Exercise inputs: Begin
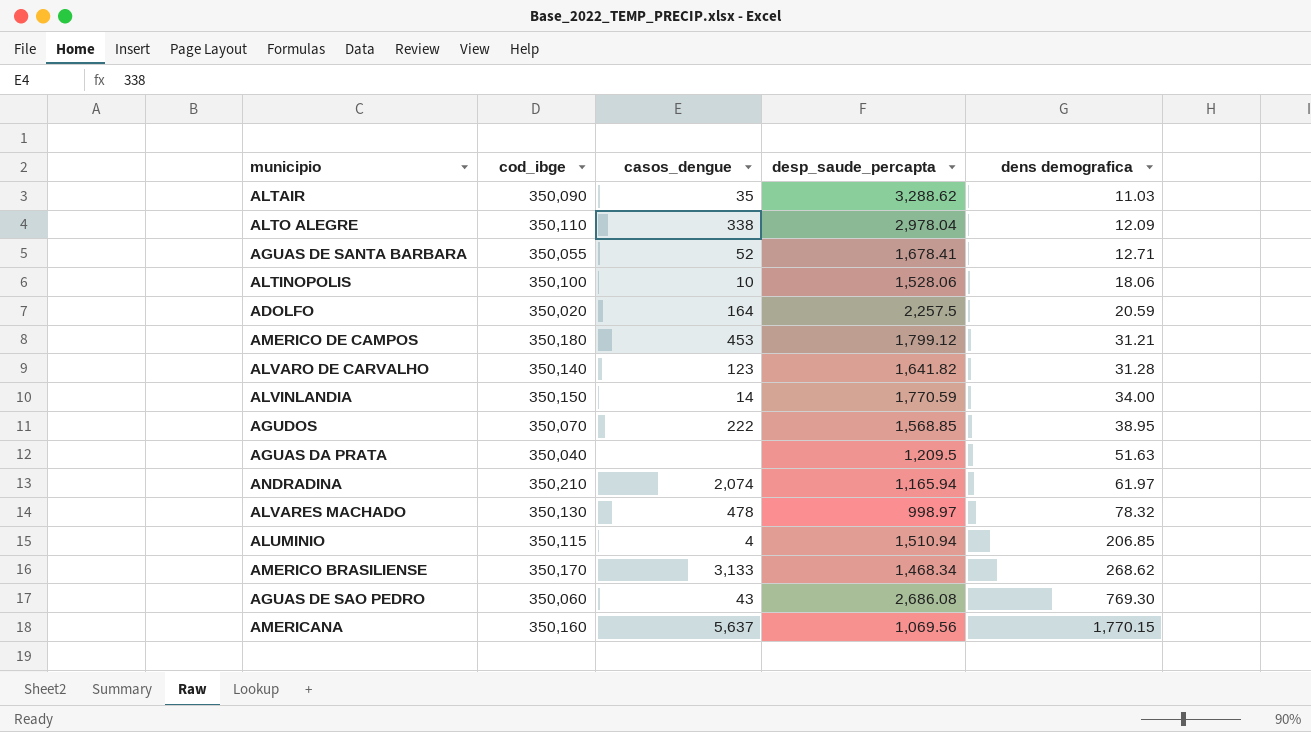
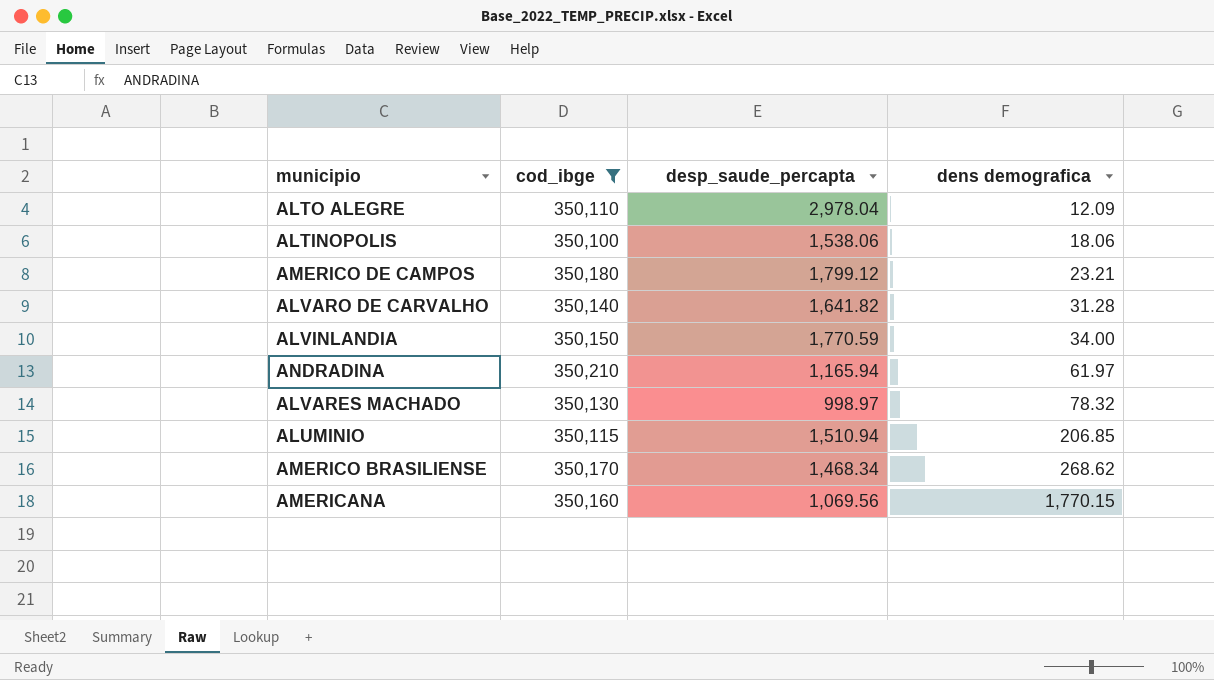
filter: none -> cod_ibge >= 350,100
column casos_dengue | position: 3 -> none
ALTINOPOLIS | desp_saude_percapta: 1,528.06 -> 1,538.06
AMERICO DE CAMPOS | dens demografica: 31.21 -> 23.21

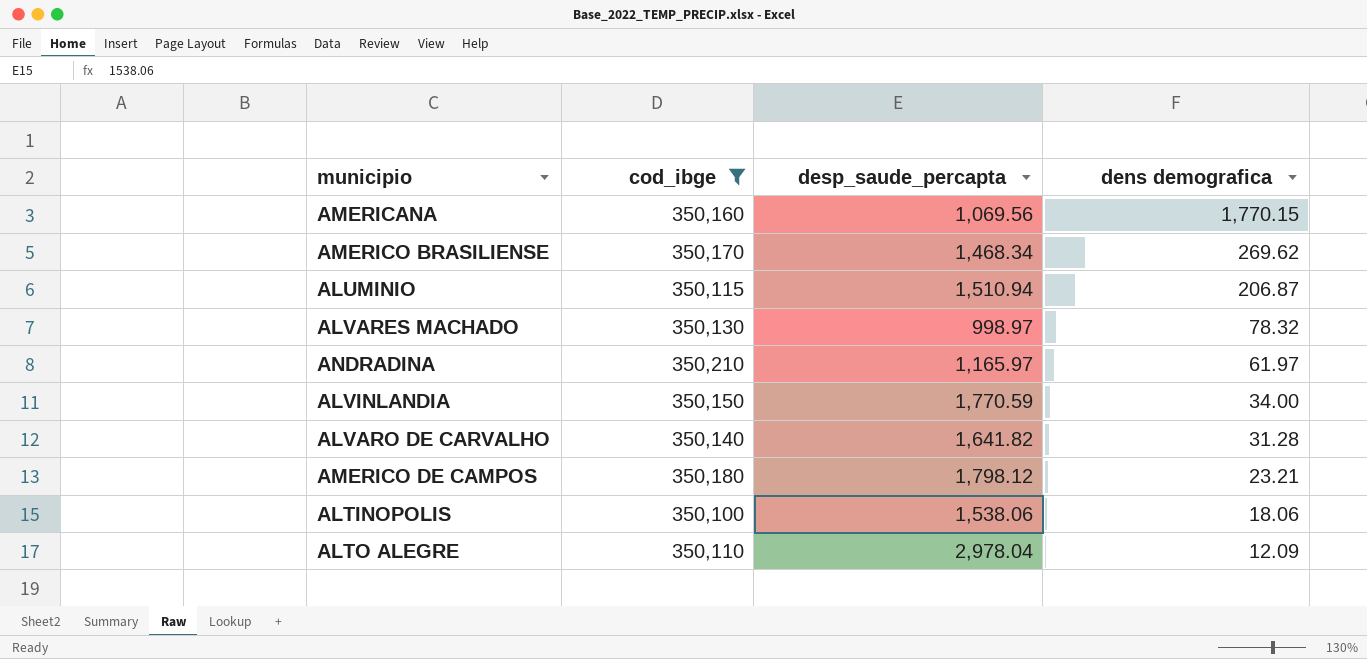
row order: dens demografica ascending -> dens demografica descending
AMERICO BRASILIENSE | dens demografica: 268.62 -> 269.62
ALUMINIO | dens demografica: 206.85 -> 206.87
ANDRADINA | desp_saude_percapta: 1,165.94 -> 1,165.97
AMERICO DE CAMPOS | desp_saude_percapta: 1,799.12 -> 1,798.12

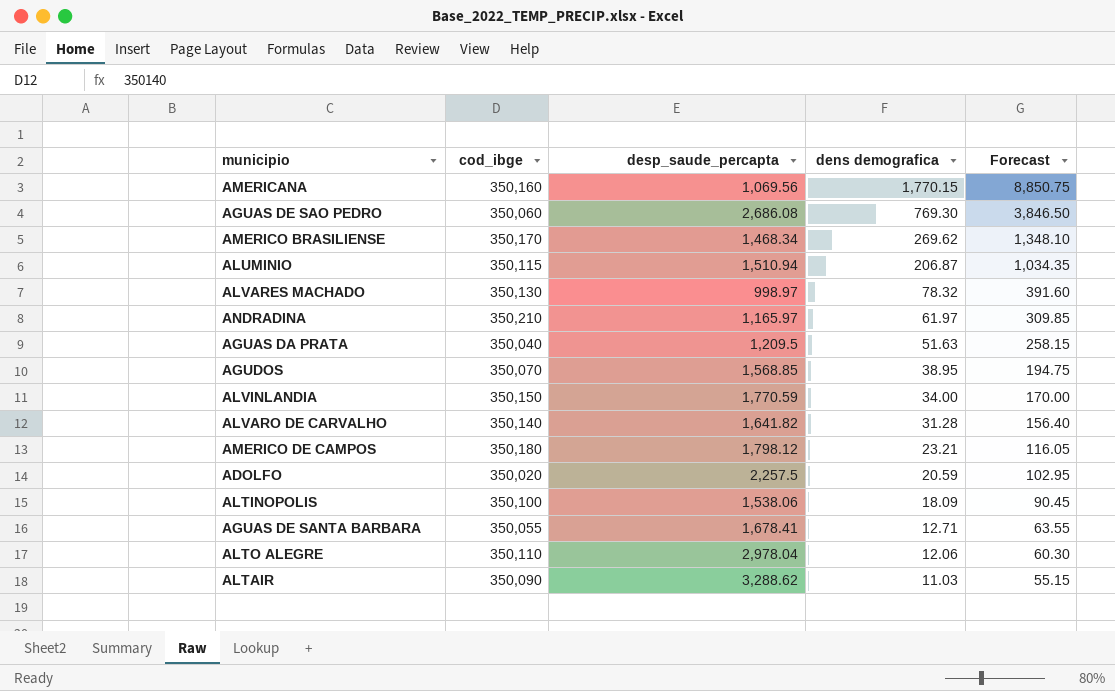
filter: cod_ibge >= 350,100 -> none
column Forecast | formula: none -> [dens demografica] * 5
ALTINOPOLIS | dens demografica: 18.06 -> 18.09
ALTO ALEGRE | dens demografica: 12.09 -> 12.06

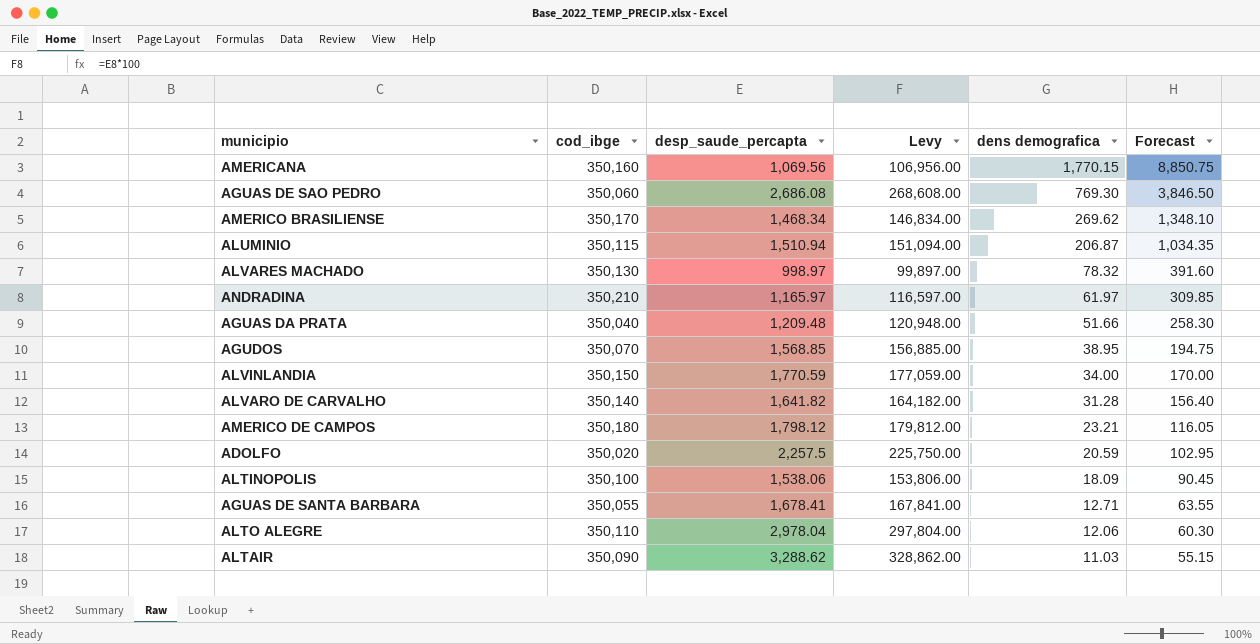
column Levy | formula: none -> [desp_saude_percapta] * 100
AGUAS DA PRATA | desp_saude_percapta: 1,209.5 -> 1,209.48
AGUAS DA PRATA | dens demografica: 51.63 -> 51.66
AGUAS DA PRATA | Forecast: 258.15 -> 258.30

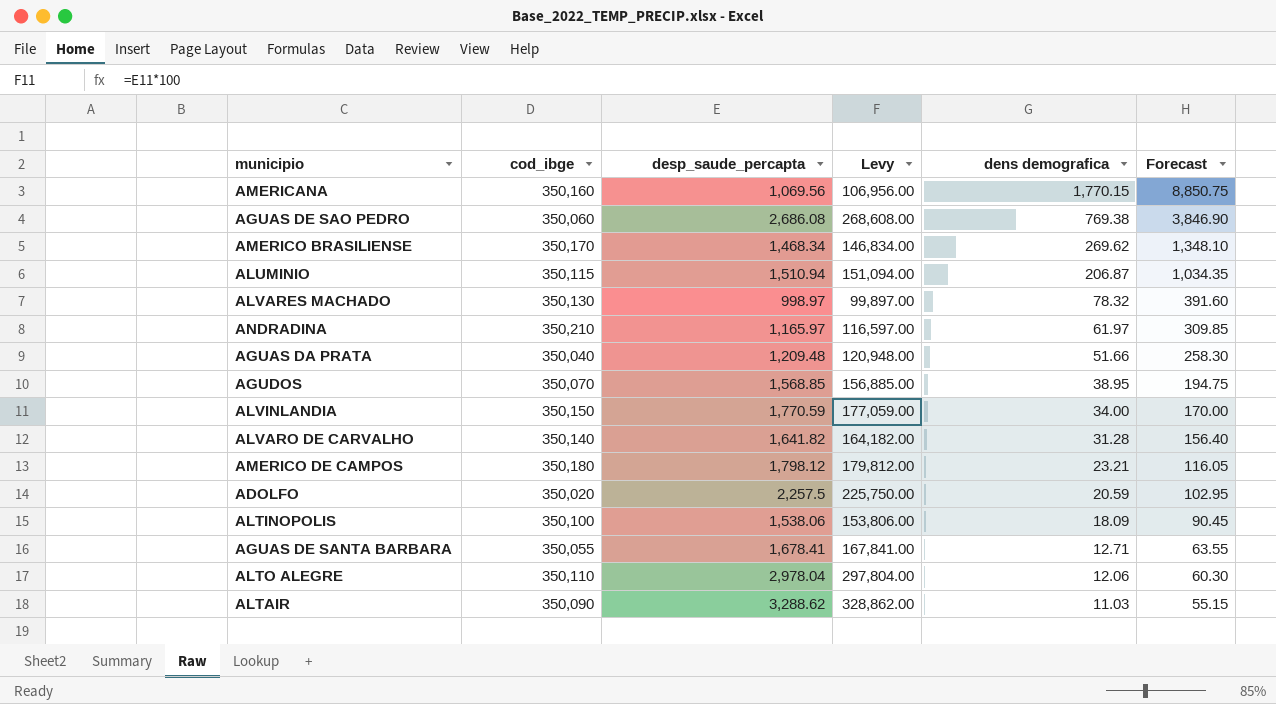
AGUAS DE SAO PEDRO | dens demografica: 769.30 -> 769.38
AGUAS DE SAO PEDRO | Forecast: 3,846.50 -> 3,846.90

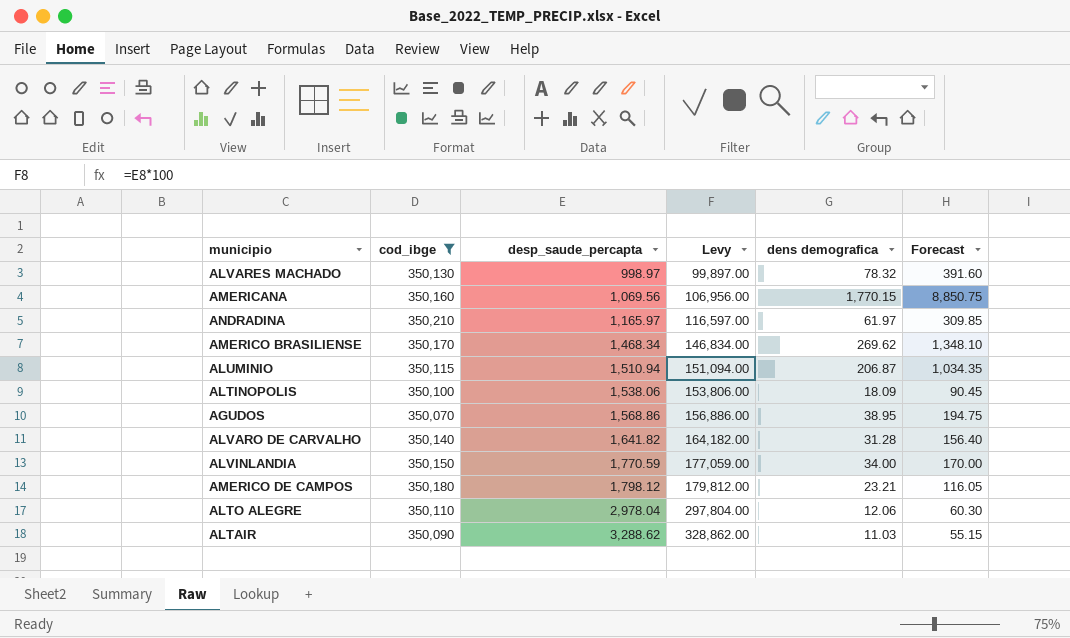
filter: none -> cod_ibge >= 350,070
row order: dens demografica descending -> desp_saude_percapta ascending
AGUDOS | desp_saude_percapta: 1,568.85 -> 1,568.86
AGUDOS | Levy: 156,885.00 -> 156,886.00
Exercise inputs: End
- _What the task requires_
Where the string "demografica" shows up in the listing above, copy the line that holds it.

- _Result_
AMERICO DE CAMPOS | dens demografica: 31.21 -> 23.21
row order: dens demografica ascending -> dens demografica descending
AMERICO BRASILIENSE | dens demografica: 268.62 -> 269.62
ALUMINIO | dens demografica: 206.85 -> 206.87
column Forecast | formula: none -> [dens demografica] * 5
ALTINOPOLIS | dens demografica: 18.06 -> 18.09
ALTO ALEGRE | dens demografica: 12.09 -> 12.06
AGUAS DA PRATA | dens demografica: 51.63 -> 51.66
AGUAS DE SAO PEDRO | dens demografica: 769.30 -> 769.38
row order: dens demografica descending -> desp_saude_percapta ascending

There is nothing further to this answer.